In ZYGO’s systems, interferometer is contained in the microscope objective,

which provides both magnification as well as the integrated reference; and a filtered

white light source is used to illuminate the surface through the objective.

The short coherence length of white light causes the focus depth over which

interference occurs to be quite shallow – this enables CSI to examine rough and

discontinuous surfaces just as easily as smooth ones.

To create a map of the test surface, the objective or the entire microscope head

is moved (‘scanned’) perpendicular to the sample under test. A high speed, low noise

digital camera monitors the interference signal, and the advanced signal processing

algorithms in ZYGO’s Mx software interpret this signal for each pixel in the field of

view in seconds.

CSI presents a number of advantages over other surface measurement

technologies:

• It delivers very precise nanometer or sub-nanometer height precision at all magnifications

• It is a fast, consistent measurement, typically producing – 1.9 million pixels in just a

few seconds – again, at all magnifications

• CSI can be used on surfaces of virtually any material, color, and surface conditions.
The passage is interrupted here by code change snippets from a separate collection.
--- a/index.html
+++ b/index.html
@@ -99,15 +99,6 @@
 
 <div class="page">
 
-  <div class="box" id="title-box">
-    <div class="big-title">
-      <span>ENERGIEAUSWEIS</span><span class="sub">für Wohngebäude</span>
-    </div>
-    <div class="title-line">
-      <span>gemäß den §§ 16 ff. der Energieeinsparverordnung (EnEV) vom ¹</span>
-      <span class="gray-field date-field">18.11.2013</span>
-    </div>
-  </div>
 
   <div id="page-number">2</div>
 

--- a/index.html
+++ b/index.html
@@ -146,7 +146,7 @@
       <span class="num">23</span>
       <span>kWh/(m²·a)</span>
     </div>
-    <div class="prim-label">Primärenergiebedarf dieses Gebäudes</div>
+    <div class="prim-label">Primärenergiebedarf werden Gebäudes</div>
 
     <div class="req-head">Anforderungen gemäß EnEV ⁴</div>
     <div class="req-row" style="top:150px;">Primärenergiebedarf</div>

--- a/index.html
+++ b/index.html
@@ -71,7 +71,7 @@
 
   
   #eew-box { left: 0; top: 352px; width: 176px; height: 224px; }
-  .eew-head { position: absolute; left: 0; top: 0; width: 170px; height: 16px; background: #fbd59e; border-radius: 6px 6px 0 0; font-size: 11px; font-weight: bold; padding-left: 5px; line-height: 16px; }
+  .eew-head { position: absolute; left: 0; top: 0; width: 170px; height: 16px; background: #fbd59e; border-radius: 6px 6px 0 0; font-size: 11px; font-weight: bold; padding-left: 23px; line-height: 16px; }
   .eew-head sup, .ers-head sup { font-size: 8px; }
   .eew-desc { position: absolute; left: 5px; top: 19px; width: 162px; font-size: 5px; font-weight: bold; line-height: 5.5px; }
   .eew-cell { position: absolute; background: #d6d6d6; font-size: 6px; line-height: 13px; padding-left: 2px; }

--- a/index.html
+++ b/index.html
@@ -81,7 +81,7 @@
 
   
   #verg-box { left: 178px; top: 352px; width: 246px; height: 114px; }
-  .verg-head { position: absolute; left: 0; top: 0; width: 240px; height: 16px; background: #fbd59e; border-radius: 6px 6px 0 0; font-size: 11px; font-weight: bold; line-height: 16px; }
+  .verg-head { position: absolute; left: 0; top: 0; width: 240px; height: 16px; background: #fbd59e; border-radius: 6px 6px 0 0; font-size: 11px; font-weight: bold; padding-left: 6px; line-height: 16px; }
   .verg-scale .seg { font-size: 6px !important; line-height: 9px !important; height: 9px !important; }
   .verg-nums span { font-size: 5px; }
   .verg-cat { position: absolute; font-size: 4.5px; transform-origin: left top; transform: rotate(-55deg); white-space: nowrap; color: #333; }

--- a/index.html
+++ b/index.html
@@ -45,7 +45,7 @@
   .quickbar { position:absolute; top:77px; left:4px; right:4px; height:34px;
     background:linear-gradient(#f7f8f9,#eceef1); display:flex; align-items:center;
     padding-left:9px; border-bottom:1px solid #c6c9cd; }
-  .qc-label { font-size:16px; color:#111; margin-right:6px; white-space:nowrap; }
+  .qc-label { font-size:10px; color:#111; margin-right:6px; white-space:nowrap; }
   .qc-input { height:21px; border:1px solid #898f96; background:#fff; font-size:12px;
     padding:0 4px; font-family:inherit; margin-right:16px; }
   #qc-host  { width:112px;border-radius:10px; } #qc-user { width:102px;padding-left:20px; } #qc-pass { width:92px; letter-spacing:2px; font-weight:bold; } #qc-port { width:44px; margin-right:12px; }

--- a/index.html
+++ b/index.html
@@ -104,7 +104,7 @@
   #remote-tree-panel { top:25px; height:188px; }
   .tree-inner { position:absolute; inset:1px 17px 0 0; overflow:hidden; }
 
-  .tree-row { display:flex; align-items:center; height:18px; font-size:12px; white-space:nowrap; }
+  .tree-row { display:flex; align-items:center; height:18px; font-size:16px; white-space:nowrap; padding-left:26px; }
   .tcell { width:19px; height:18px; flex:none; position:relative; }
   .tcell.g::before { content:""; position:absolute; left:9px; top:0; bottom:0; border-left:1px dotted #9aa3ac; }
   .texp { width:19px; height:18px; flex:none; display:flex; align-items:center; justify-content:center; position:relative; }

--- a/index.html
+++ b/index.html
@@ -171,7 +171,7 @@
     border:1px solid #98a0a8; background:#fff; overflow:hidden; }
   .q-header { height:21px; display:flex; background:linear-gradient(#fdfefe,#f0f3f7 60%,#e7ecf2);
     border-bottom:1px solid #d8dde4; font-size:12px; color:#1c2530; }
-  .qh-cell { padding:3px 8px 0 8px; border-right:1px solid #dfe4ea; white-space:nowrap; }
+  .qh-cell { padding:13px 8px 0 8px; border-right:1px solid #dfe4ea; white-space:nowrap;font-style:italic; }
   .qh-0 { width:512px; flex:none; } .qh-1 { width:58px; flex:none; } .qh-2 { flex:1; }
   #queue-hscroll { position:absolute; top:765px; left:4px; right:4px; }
It functions just as well whether the sample is super-smooth, very rough, flat, curved,

sloped, optically transparent, translucent, or opaque.

• CSI is able to use additional signal processing to measure in the presence of transparent

optical films that confound other measurement methods.

These advantages combine to provide exceptional application versatility as the same

instrument can be used for a wide range of applications.